Yesterday I got an email from UC Berkeley’s Master of Information and Data Science program, asking me to respond to a survey of data science thought leaders, asking the question “What is big data”? I was especially delighted to be regarded as a “thought leader” by Berkeley’s School of Information, whose previous dean, Hal Varian (now chief economist at Google), answered my challenge fourteen years ago and produced the first study to estimate the amount of new information created in the world annually, a study I consider to be a major milestone in the evolution of our understanding of big data.
The Berkeley researchers estimated that the world had produced about 1.5 billion gigabytes of information in 1999 and in a 2003 replication of the study found out that amount to have doubled in 3 years. Data was already getting bigger and bigger and around that time, in 2001, industry analyst Doug Laney described the “3Vs”—volume, variety, and velocity—as the key “data management challenges” for enterprises, the same “3Vs” that have been used in the last four years by just about anyone attempting to define or describe big data.

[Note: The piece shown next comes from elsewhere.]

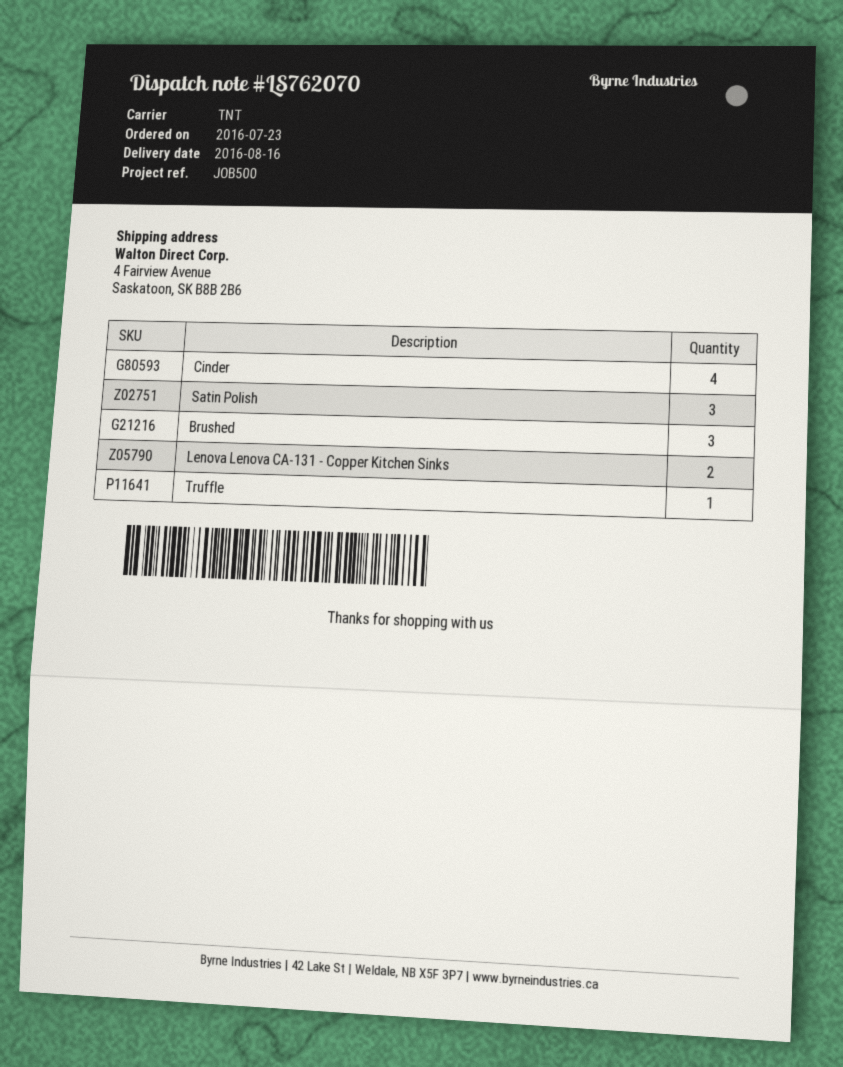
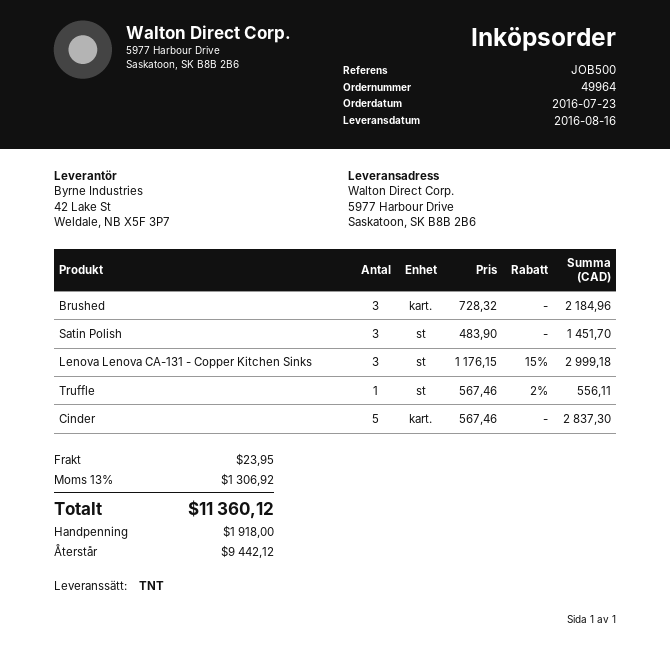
ship to: 4 Fairview Avenue, Saskatoon, SK B8B 2B6 -> 5977 Harbour Drive, Saskatoon, SK B8B 2B6
Cinder: 4 -> 5
Lenova Lenova CA-131 - Copper Kitchen Sinks: 2 -> 3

The first documented use of the term “big data” appeared in a 1997 paper by scientists at NASA, describing the problem they had with visualization (i.e. computer graphics) which “provides an interesting challenge for computer systems: data sets are generally quite large, taxing the capacities of main memory, local disk, and even remote disk. We call this the problem of big data. When data sets do not fit in main memory (in core), or when they do not fit even on local disk, the most common solution is to acquire more resources.”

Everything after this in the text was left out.